Also, I was gone too much of the time. I worked out at Montauk, managing the building of three hundred houses and I had never been in construction in my life. I was totally faking it. I was superintendent on the job at age eighteen or nineteen, managing hundreds and hundreds of workmen—in way over my head, but making like four hundred dollars a week, which was tremendous money at that time.
But I was out there most of Monday through Friday and then when I came home I spent the weekend over on Fire Island driving a beach taxi. I made about three hundred and fifty or four hundred dollars on the weekends, so I was making over seven hundred for sure and some weeks up to a thousand dollars.
Well, not a thousand. About eight-fifty was the highest week—that was the July 4th weekend as a matter of fact— but it was a hard, long summer, and things were a little tense between Colette and I because I was away so much and when I was home I was too tired to pay good attention.
I would be aggravated. I would, you know, ascribe it to the tiredness of the week—we needed to build up money for the coming school year, that was our rationale—but having the young baby at home, having Colette with my parents,
um, maybe it did seem a little easier to find those weekends of work over at Fire Island.
But I didn't spend much time with Colette. I didn't spend much time with Kimberly. And Colette was a little uptight, I'm sure, about having to live with Mom and Dad. And I think the relationship may have been at a low ebb.
But the nadir—the absolute bottom in our relationship-was the trip to Chicago in September for the start of my four years in medical school. We were driving a 1959 blue Chevy station wagon and we packed it up and got the maps out and found out where Chicago was—we had never been to Chicago—and plotted our course. The Chevy was overloaded and we were towing a trailer and I was full of optimism about a new challenge ahead, but Colette, I think, in all honesty, was a little frightened.
You know, we had Kim so we weren't just two people bumming around and the trip was long and tiring, the car loaded down, hot, the end of summer, me tired, and ah, the relationship with Colette and Kim was, you know, a little brittle.

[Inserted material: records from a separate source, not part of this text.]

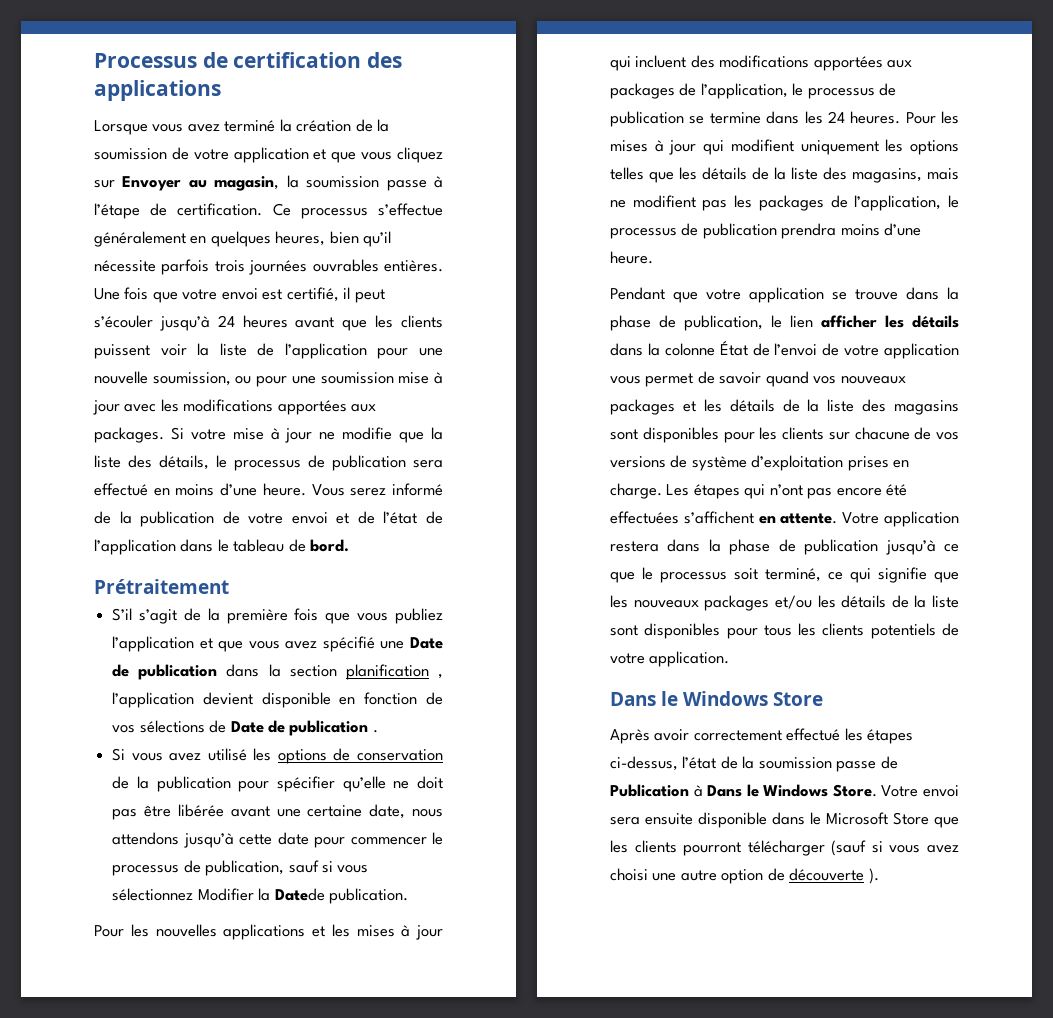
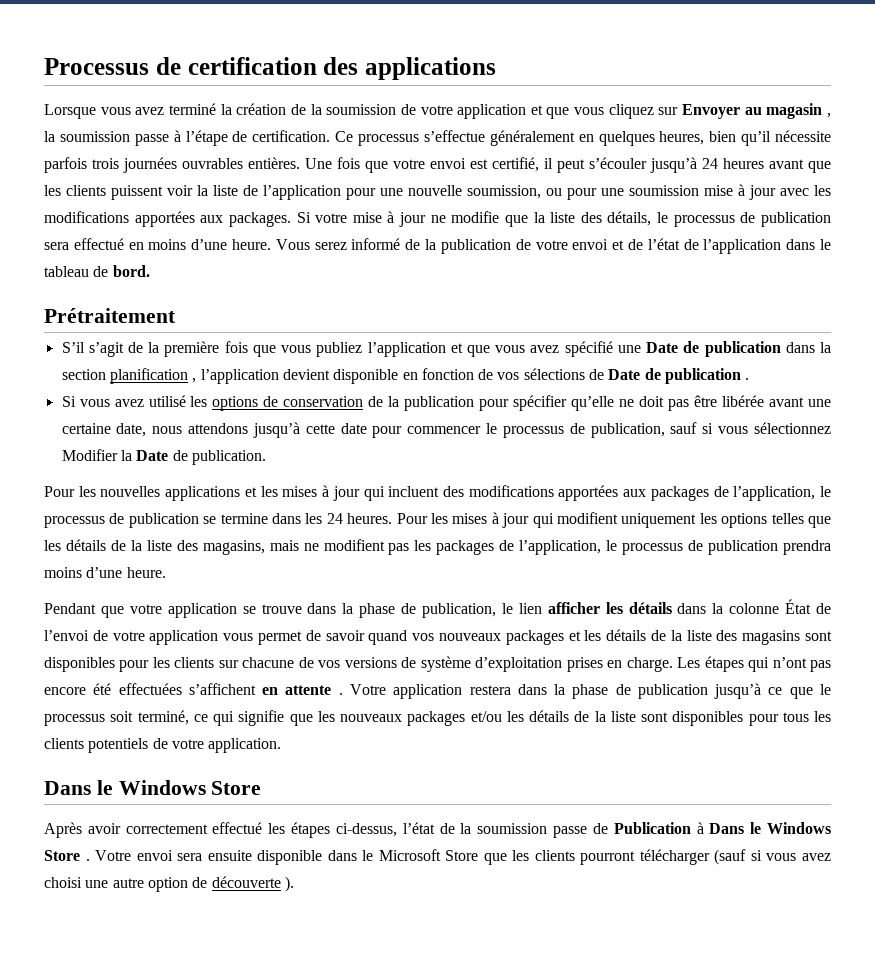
[214,176,280,191] magasin, -> [766,103,831,119] magasin ,
[274,888,325,901] Datede -> [136,450,188,461] Date de
[780,513,838,524] attente. -> [285,685,343,695] attente .
[832,784,877,797] Store. -> [44,850,90,861] Store .

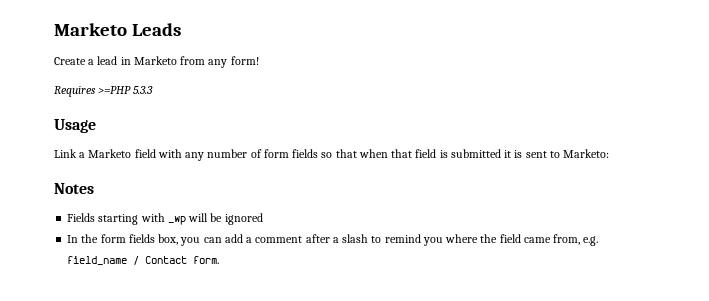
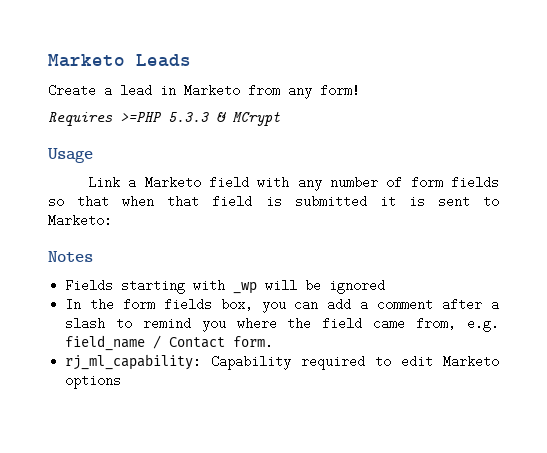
(154, 90) none -> [216,112,280,126] & MCrypt
(220, 260) none -> [65,354,500,370] [65,376,122,389] // rj_ml_capability: Capability required to edit Marketo options

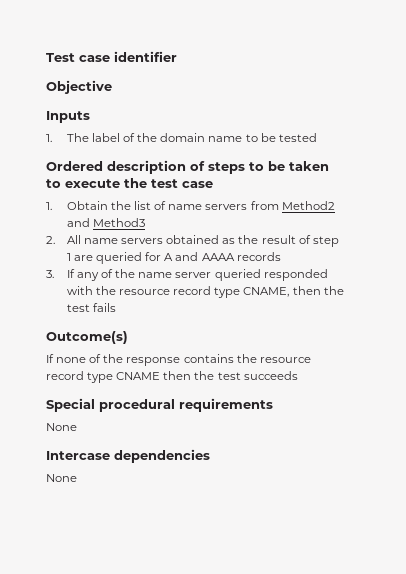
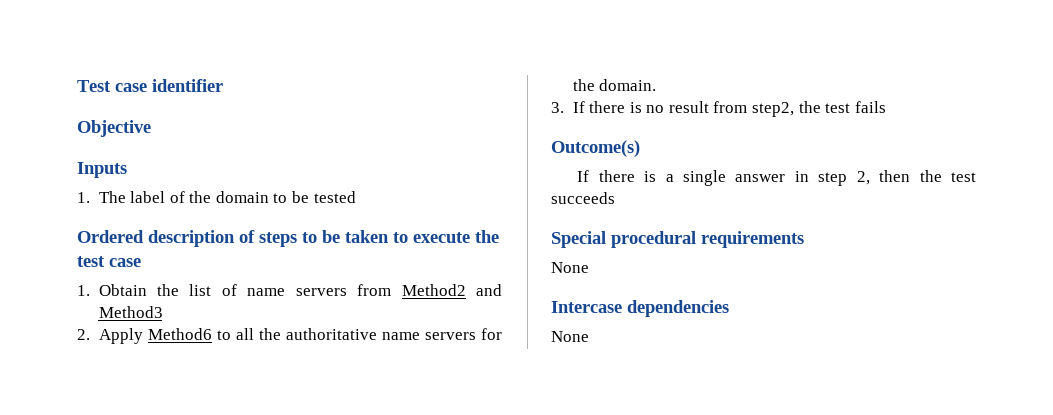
[208,136,243,142] name -> (269, 197) none
[66,235,339,247] [66,252,281,264] [46,269,328,281] [66,286,321,298] All name servers obtained as the result of step 1 are queried for A and AAAA records // 3. If any of the name server queried responded with the resource record type CNAME, then -> [98,328,502,344] [572,79,657,91] [551,101,795,117] Apply Method6 to all the authoritative name servers for the domain. // 3. If there is no result from step2,
[56,354,311,366] [46,371,161,383] none of the response contains the resource record type CNAME -> [598,170,870,186] there is a single answer in step 2,

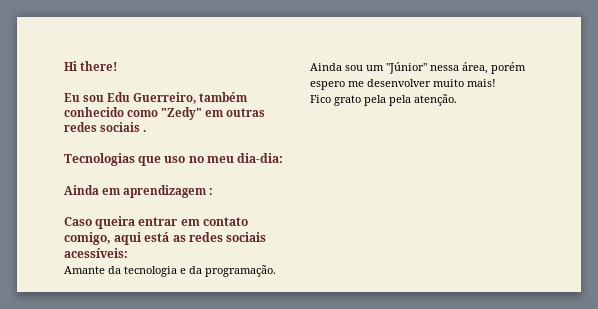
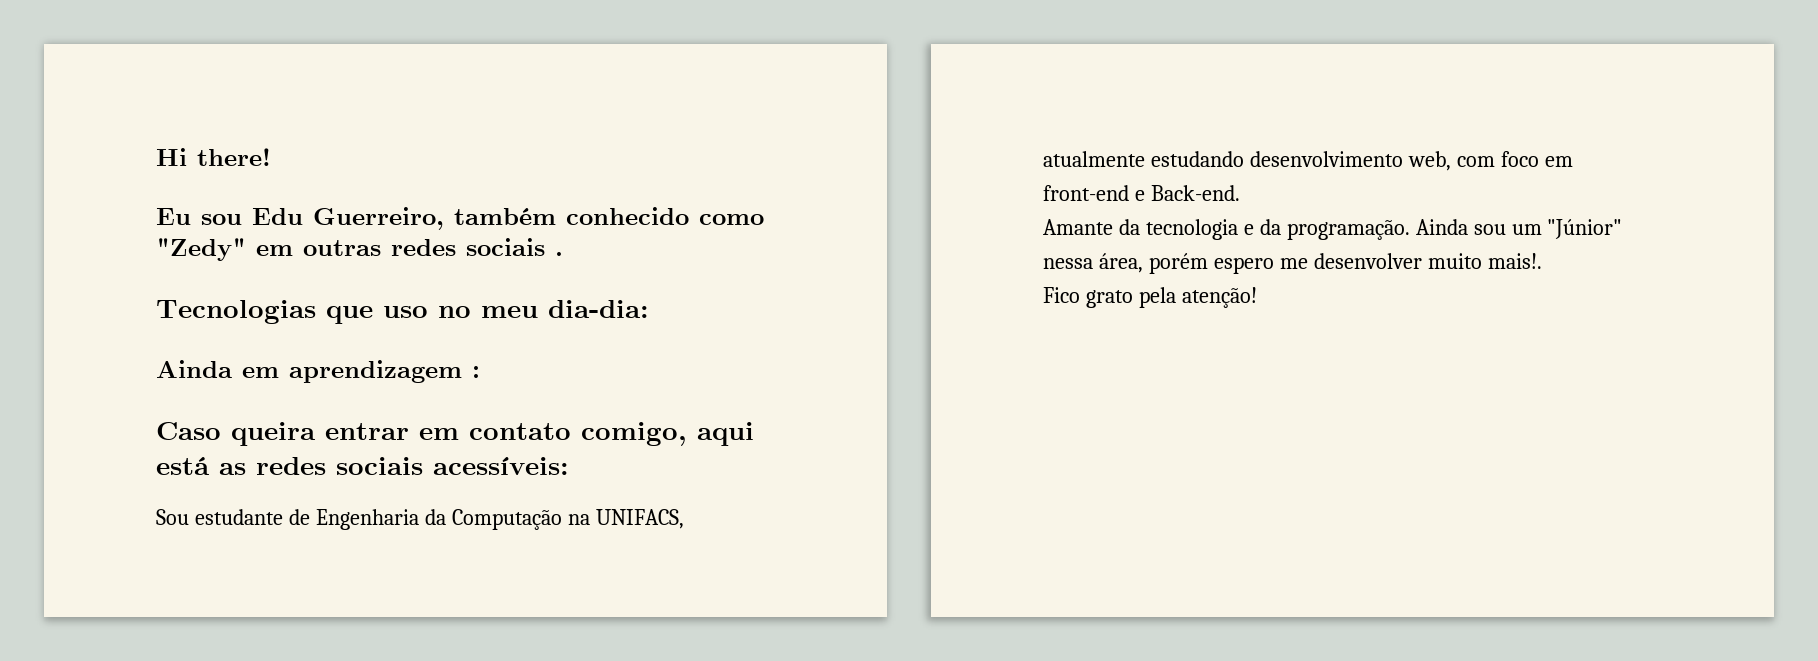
(128, 253) none -> [156,509,684,530] [1043,151,1573,171] [1043,185,1240,201] // Sou estudante de Engenharia da Computação na UNIFACS, atualmente estudando desenvolvimento web, com foco em front-end e Back-end.
[467,79,496,87] mais! -> [1487,253,1542,269] mais!.
[389,94,457,106] pela atenção. -> [1181,287,1257,308] atenção!

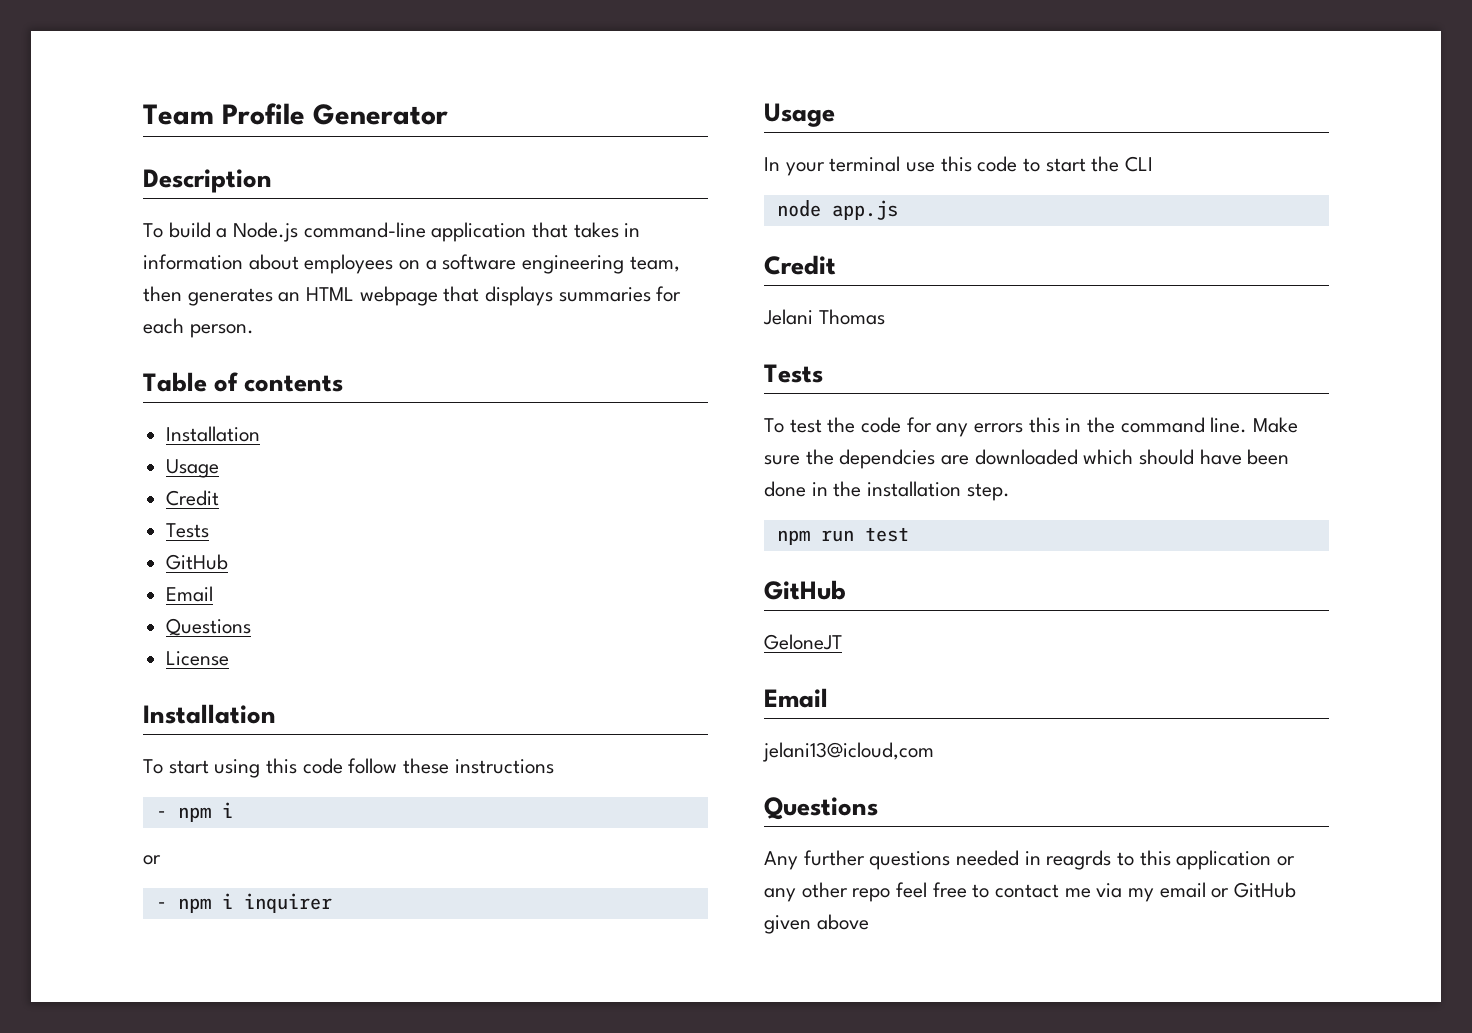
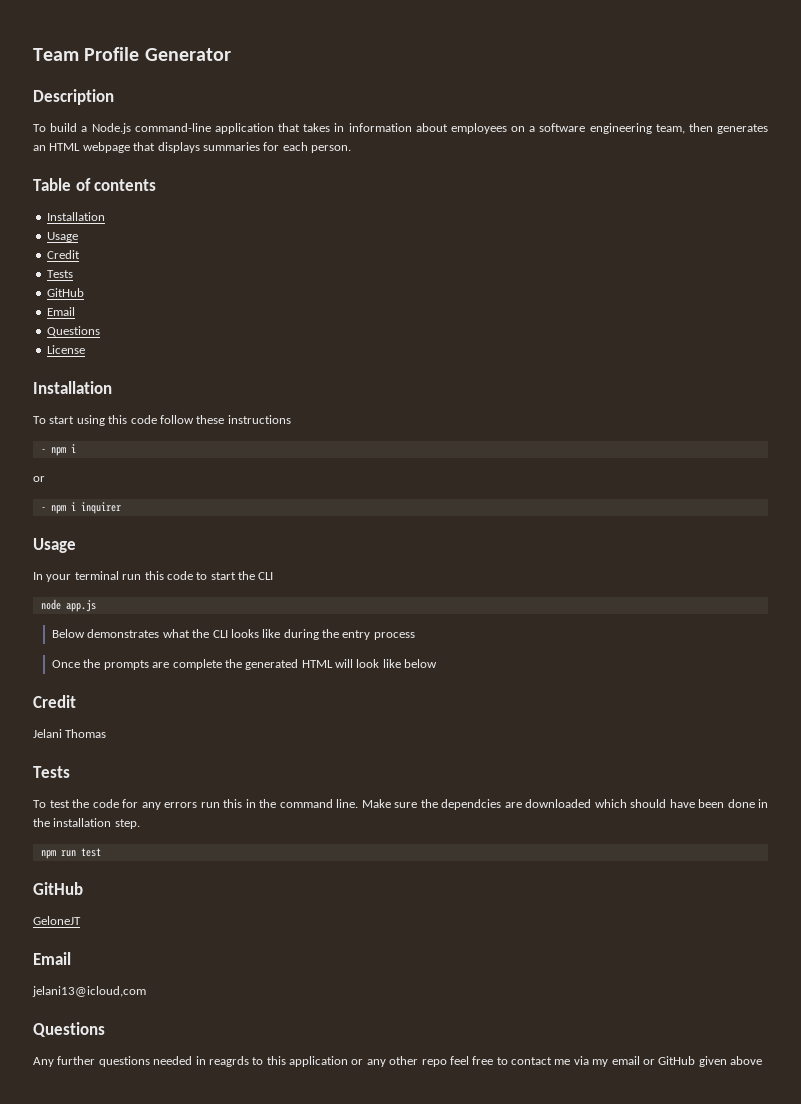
[906,162,936,172] use -> [122,574,142,580] run
(898, 210) none -> [52,629,415,640] [52,659,438,670] // Below demonstrates what the CLI looks like during the entry process // Once the prompts are complete the generated HTML will look like below
(1024, 428) none -> [200,802,220,808] run

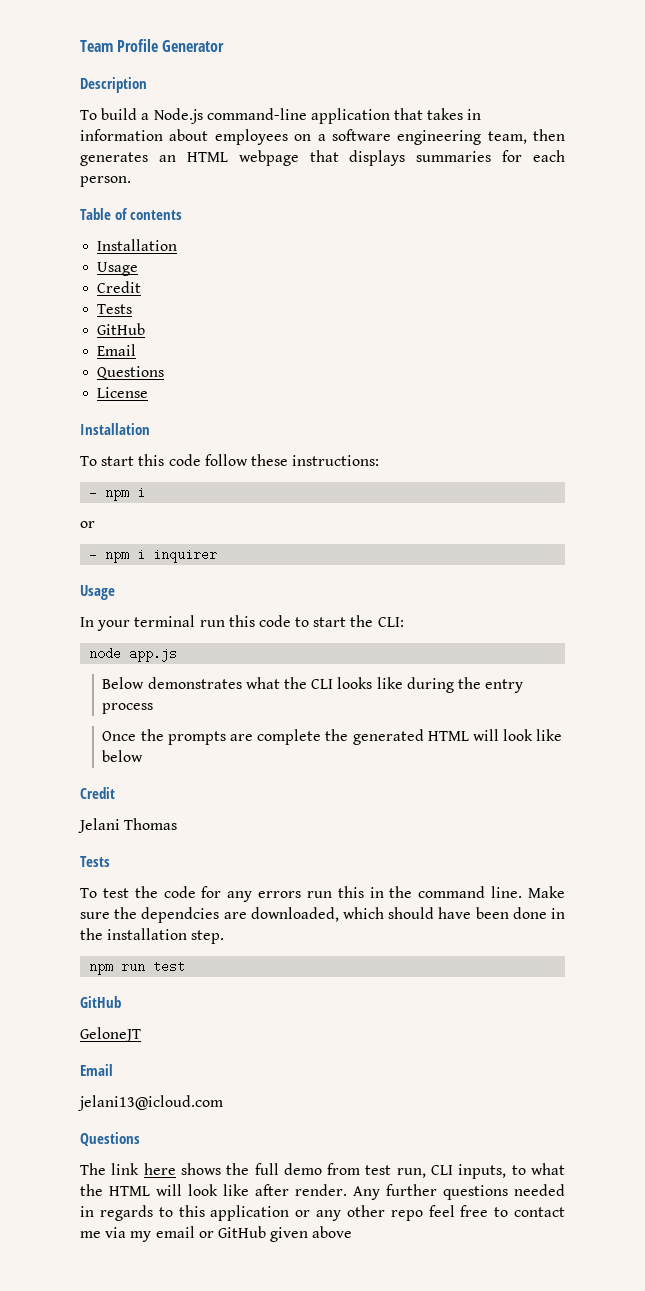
[76,415,105,426] using -> (135, 461) none
[227,415,291,424] instructions -> [292,455,380,466] instructions:
[258,572,274,580] CLI -> [377,617,404,627] CLI:
[525,799,591,808] downloaded -> [250,907,339,922] downloaded,
[32,986,146,997] [33,1022,105,1037] jelani13@icloud,com // Questions // -> [78,1095,223,1111] [80,1132,140,1146] [80,1163,565,1179] [80,1184,347,1196] jelani13@icloud.com // Questions // The link here shows the full demo from test run, CLI inputs, to what the HTML will look like after render.
[208,1056,249,1067] reagrds -> [99,1205,153,1221] regards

And if you've ever driven to Chicago it's an awesome experience, because you drive across the Midwest for hours and hours and hours of wheatfields and cornfields, and then finally off in the distance you see this mushroom of ugly, gray-brown smoke and that is the beginning of the industrial complex in Indiana: East Gary, Indiana; East Chicago, Indiana; Gary, Indiana; and the south end of Lake Michigan. And from that point, around the corner of the lake, back up behind the lake to Chicago was, about, oh, thirty-five or forty miles and twenty miles of it leading into Chicago were the slums of Chicago, the South Side.
I can still remember driving through the South Side of Chicago—and I had never in my wildest dreams ever imagined that there would be a city that we would be going to with literally twenty miles of slums, including miles of these high-rise tenement apartments with the laundry hanging out the windows and no windows in a lot of the apartments.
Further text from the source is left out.